Some 25 people took to the street in front of Mission Police Station on Wednesday night to protest the San Francisco District Attorney’s decision not to bring criminal charges against the two officers involved in the February, 2015 shooting of Amilcar Lopez Perez.
The decision was announced hours earlier and comes after more than two years of demonstrations and public scrutiny of the officer-involved shooting that anti-police brutality activists and some community members say was unjustified.
At 8:45 p.m., several protesters held up an 8-foot banner banner imprinted with the slain man’s image, using it to block off Valencia Street at 17th Street. Officers who had been redirecting traffic then told a reporter on site that their “time is up” and the officers began to retreat.
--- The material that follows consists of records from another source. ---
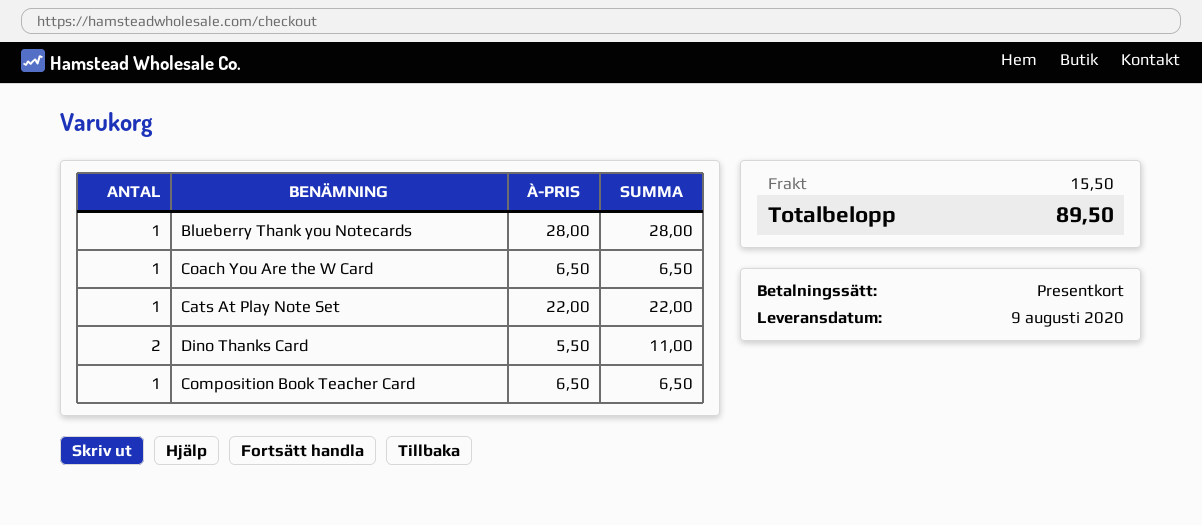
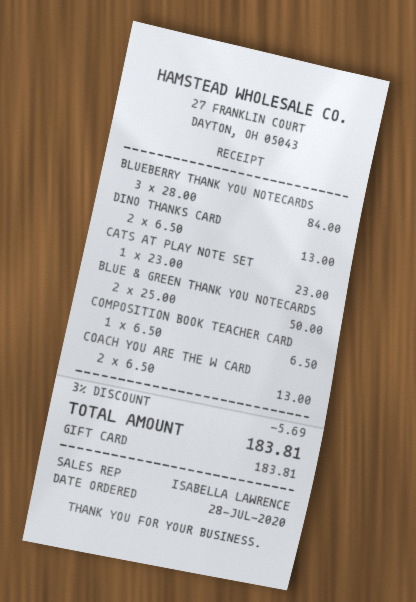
Blueberry Thank you Notecards: 1 x 28.00 = 28.00 -> 3 x 28.00 = 84.00
Coach You Are the W Card: 1 x 6.50 = 6.50 -> 2 x 6.50 = 13.00
Cats At Play Note Set: 1 x 22.00 = 22.00 -> 1 x 23.00 = 23.00
Dino Thanks Card: 2 x 5.50 = 11.00 -> 2 x 6.50 = 13.00
BLUE & GREEN THANK YOU NOTECARDS: none -> 2 x 25.00 = 50.00
discount: none -> 3% = 5.69
shipping: 15.50 -> none
total: 89.50 -> 183.81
Protesters take to street in front of Mission Police Station after DA announces he will not criminally charge officers in shooting pic.twitter.com/h4VBOTzs7z
— Mission Local (@MLNow) April 13, 2017
The protest’s organizers briefly contemplated moving the protest elsewhere, but decided to remain at Mission Station and as the demonstration continued, so did traffic congestion at the intersection, and the officers returned by 9 p.m. to direct traffic. Protesters could be heard chanting “indict, convict, send these killer cops to jail” and “stand with your community, end police impunity.”
“This city is for the struggle,” said one of the protesters. Another said in reference to the District Attorney’s decision that the weekly vigils held in honor of the Perez Lopez for the past year in front of the station are likely over.
“We now are in a new phase of our struggle,” said Father Richard Smith of St. John’s Episcopal Church, who organized the vigils and spearheaded a movement calling for police accountability in the shooting. Just what they would be doing in the future was unclear.
Several passersby stopped to check in with the protesters amid the honking of passing cars – their drivers raising their fists in the air in a show of support. Others passed by the intersection in silence.
By 9:10 p.m., the group of protesters had dwindled down to about a dozen people. Those who remained locked arms and formed a human chain along a crosswalk at the intersection – in unison, the group began reciting the names of civilians who have died at the hands of law enforcement.
This is a developing story. We will update as more information comes in.